A Star Is Born (2018)
A remake of an old classic film, the music for the soundtrack was completely original. Lady Gaga wrote much of it herself. The pop star starred in the film alongside Bradley Cooper–the brains behind bringing new life to this tried and true movie. Cooper also had a role in the creation of the music for the soundtrack. He collaborated with country musicians like Lukas Nelson, who also played a member of the band within the movie.
This soundtrack truly tells a story, and you can sense the soul and feeling behind every note. The movie received seven Grammy Awards nominations. The song “Shallow,” the soundtrack’s lead single, won Best Pop Duo/Group Performance and Best Song Written for Visual Media. The soundtrack was well-received before the movie was released, as the music successfully created an entire experience on its own.
Conclusion: Iconic Movie Soundtrack Origins
Directors and filmmakers can typically picture and even hear the music that they envision for their scenes before even discussing all of the options for how the movie soundtrack will be formed. Meetings with sound supervisors still need to take place. In order to select tracks and view them alongside the scenes to make sure that they actually fit.

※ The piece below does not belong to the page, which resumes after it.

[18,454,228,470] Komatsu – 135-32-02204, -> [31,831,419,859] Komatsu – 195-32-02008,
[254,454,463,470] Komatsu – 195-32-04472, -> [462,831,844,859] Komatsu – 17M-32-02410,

Experienced filmmakers are able to judge how the music plays within a scene to evoke emotion fairly quickly. Meaning, they can sense if they need to flip and try something completely different. Of course, other factors that go into choosing and creating movie soundtracks (outside of a filmmaker’s preferences) include budgets, creative differences, and licensing rights.
When all of it comes together properly, though, the effect is nothing short of amazing. Audiences can experience complete escape and immersion, all thanks to a film’s soundtrack.